Task requirements
Reproduce from the records below, with no pictures, exactly the lines between the one containing "background: #d946ef ->" and the one containing "top: 91px ->", inclusive.

Source records
· · · · · · ·
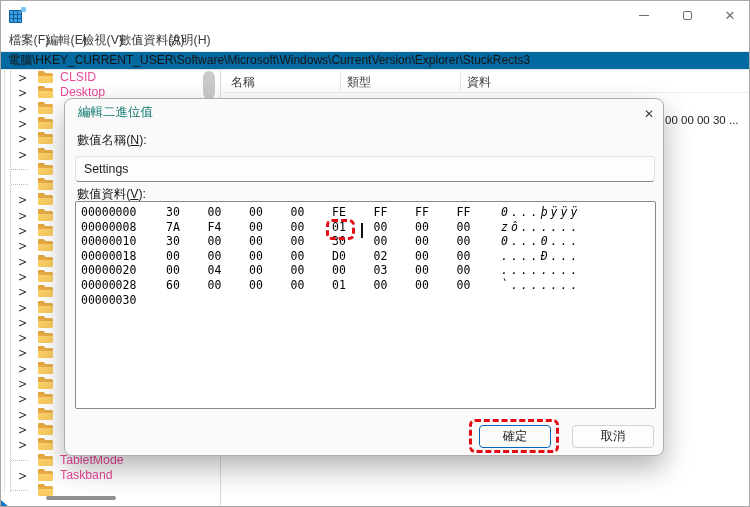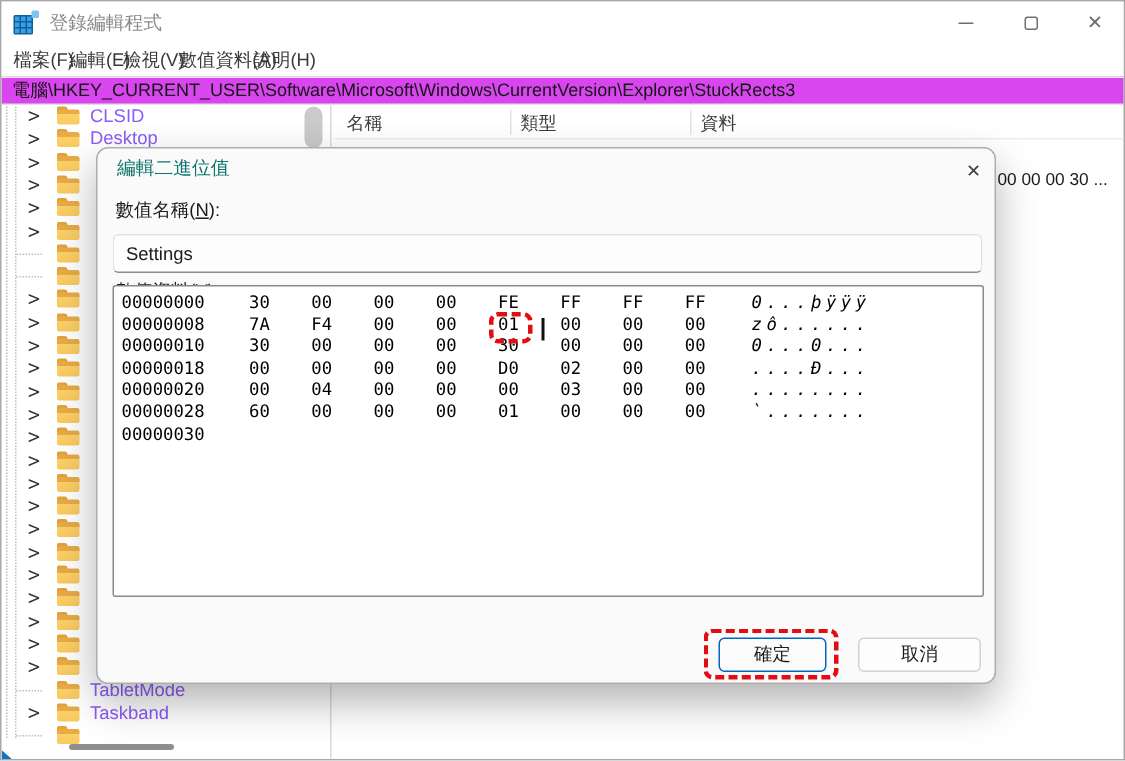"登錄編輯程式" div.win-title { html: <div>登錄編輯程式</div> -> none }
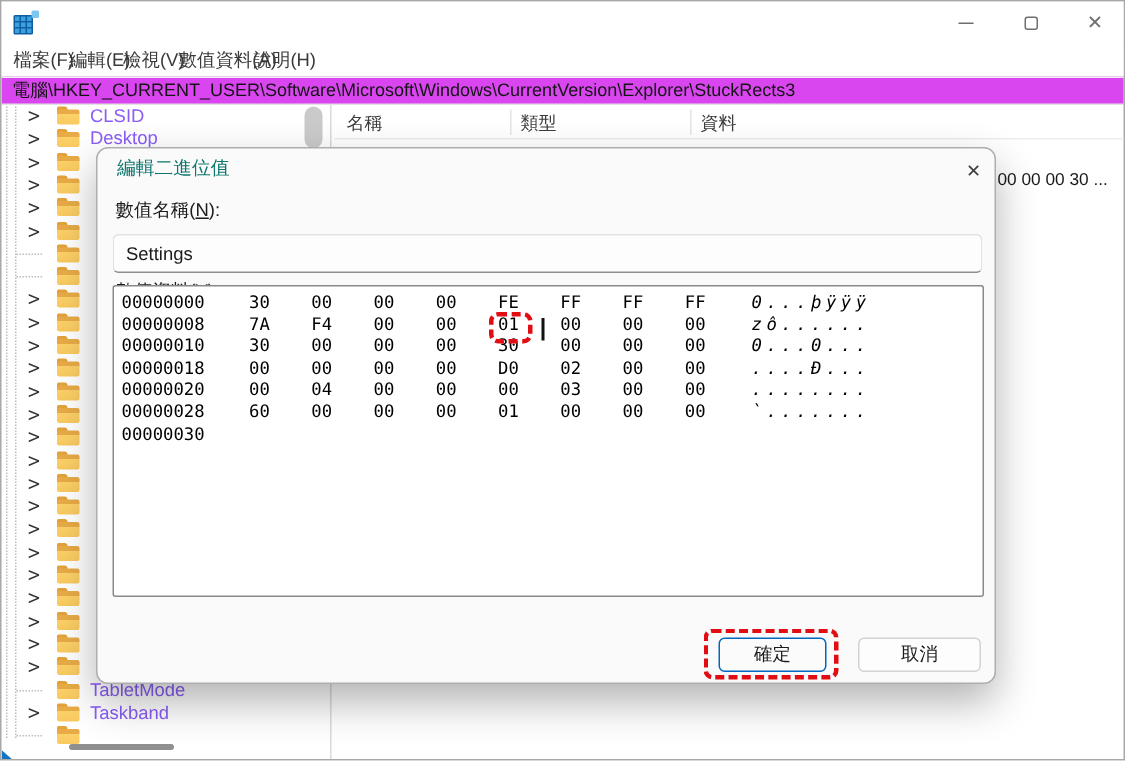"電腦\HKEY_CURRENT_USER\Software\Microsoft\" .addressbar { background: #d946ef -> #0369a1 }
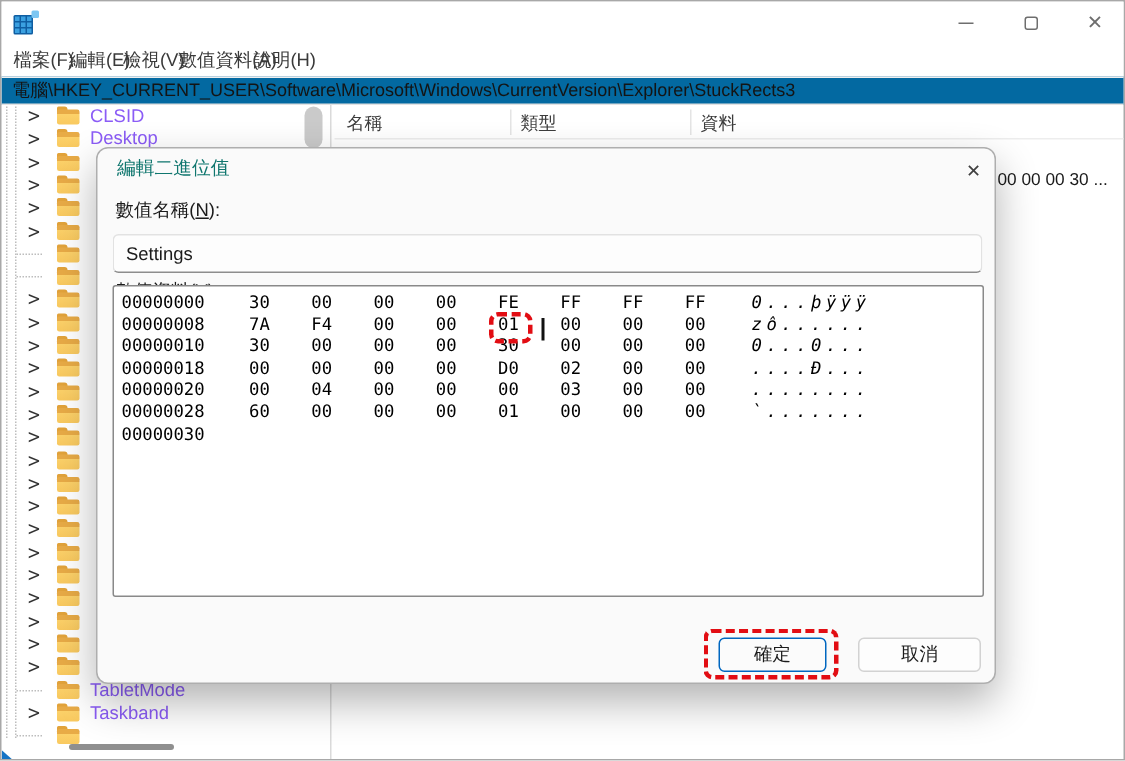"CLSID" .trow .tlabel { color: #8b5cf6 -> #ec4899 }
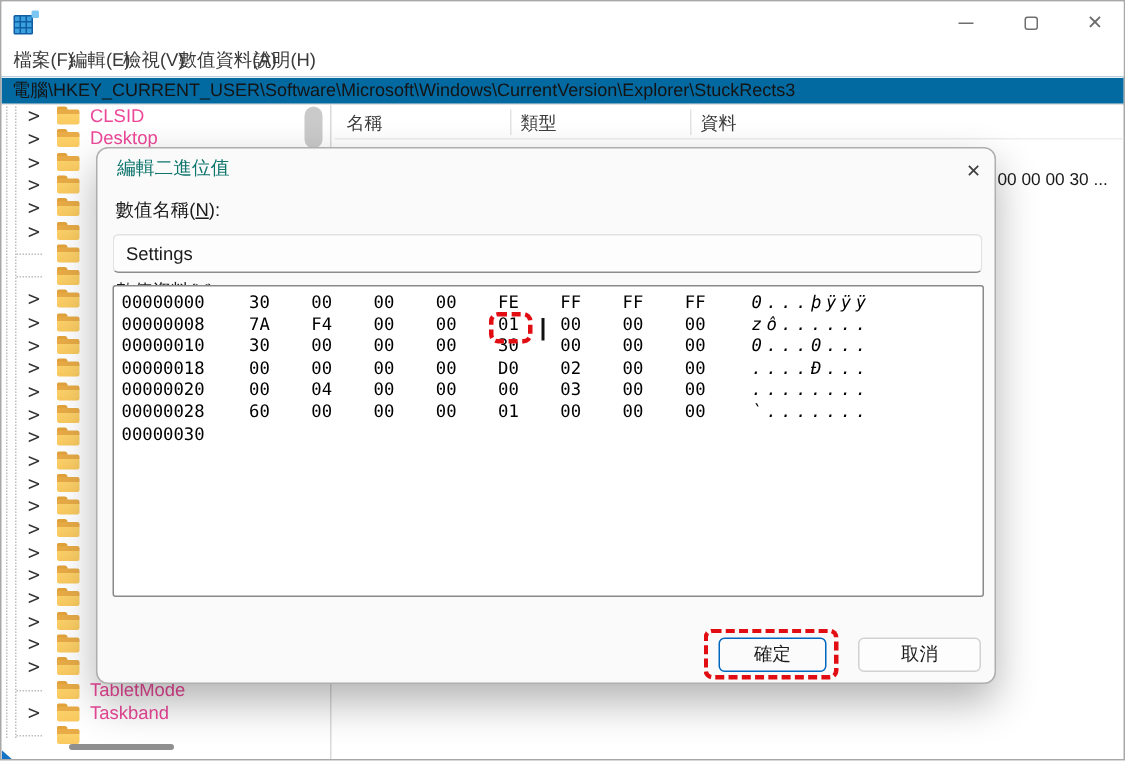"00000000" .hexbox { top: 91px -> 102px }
· · · · · · ·
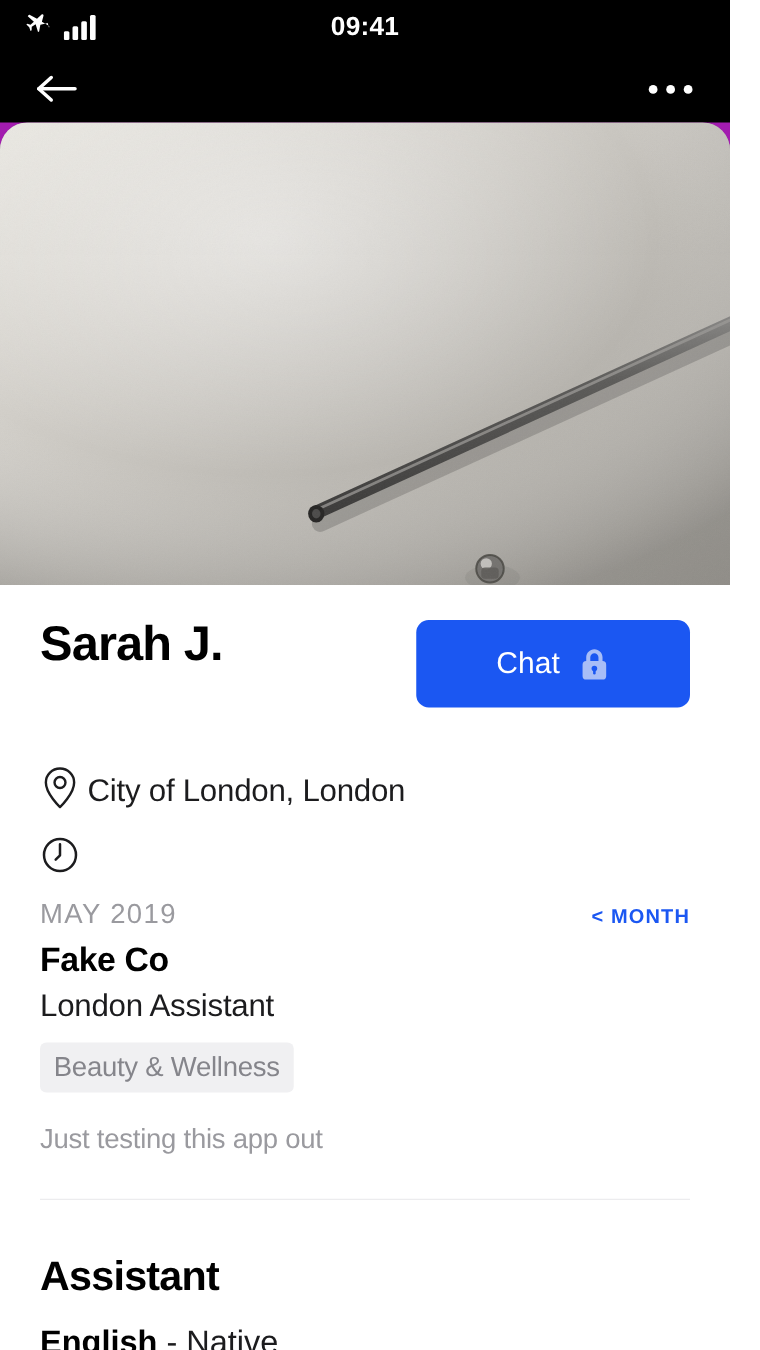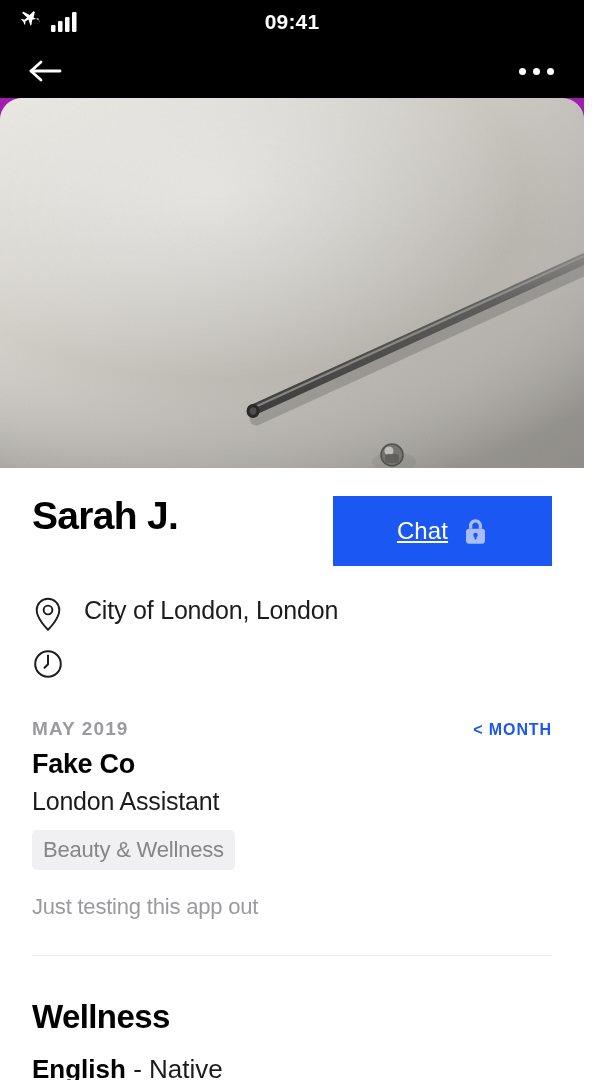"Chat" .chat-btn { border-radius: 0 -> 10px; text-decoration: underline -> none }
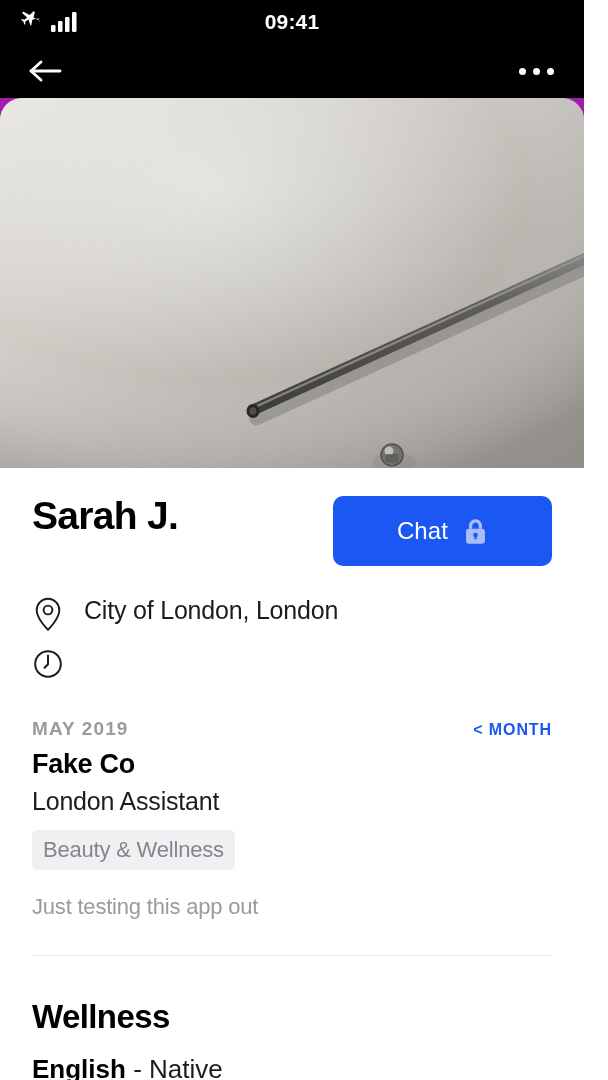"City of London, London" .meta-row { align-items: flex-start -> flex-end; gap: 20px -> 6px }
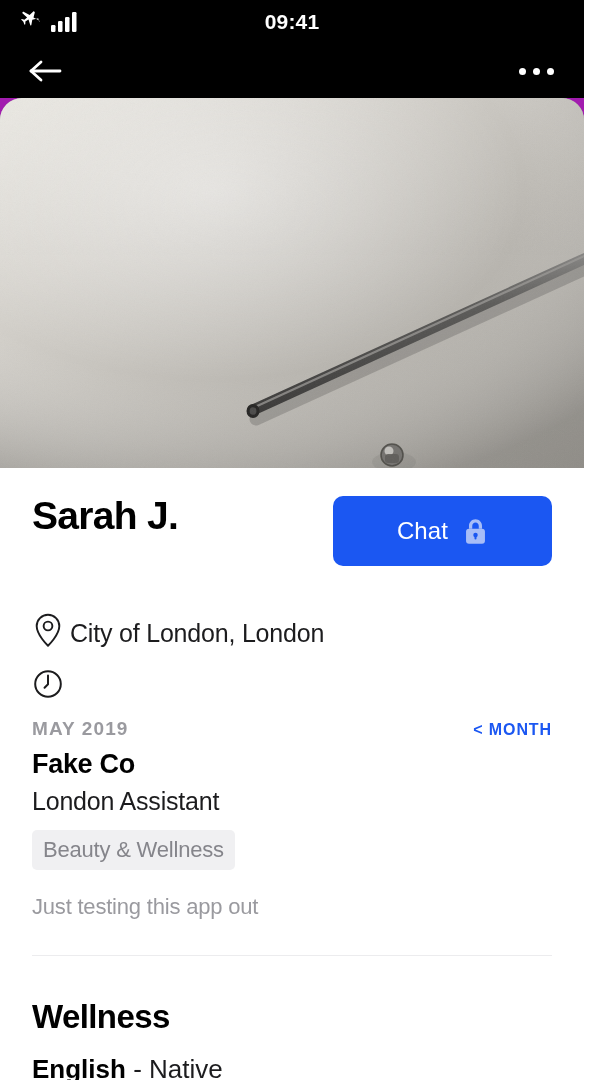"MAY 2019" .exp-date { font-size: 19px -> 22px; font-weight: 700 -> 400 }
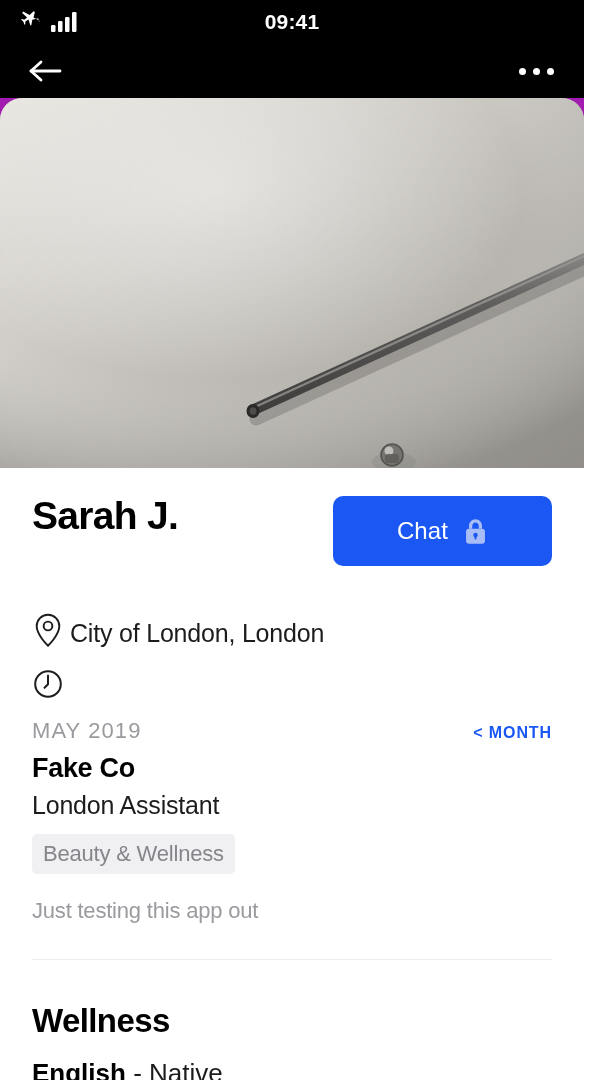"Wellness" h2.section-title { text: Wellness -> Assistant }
· · · · · · ·
Your solution
"電腦\HKEY_CURRENT_USER\Software\Microsoft\" .addressbar { background: #d946ef -> #0369a1 }
"CLSID" .trow .tlabel { color: #8b5cf6 -> #ec4899 }
"00000000" .hexbox { top: 91px -> 102px }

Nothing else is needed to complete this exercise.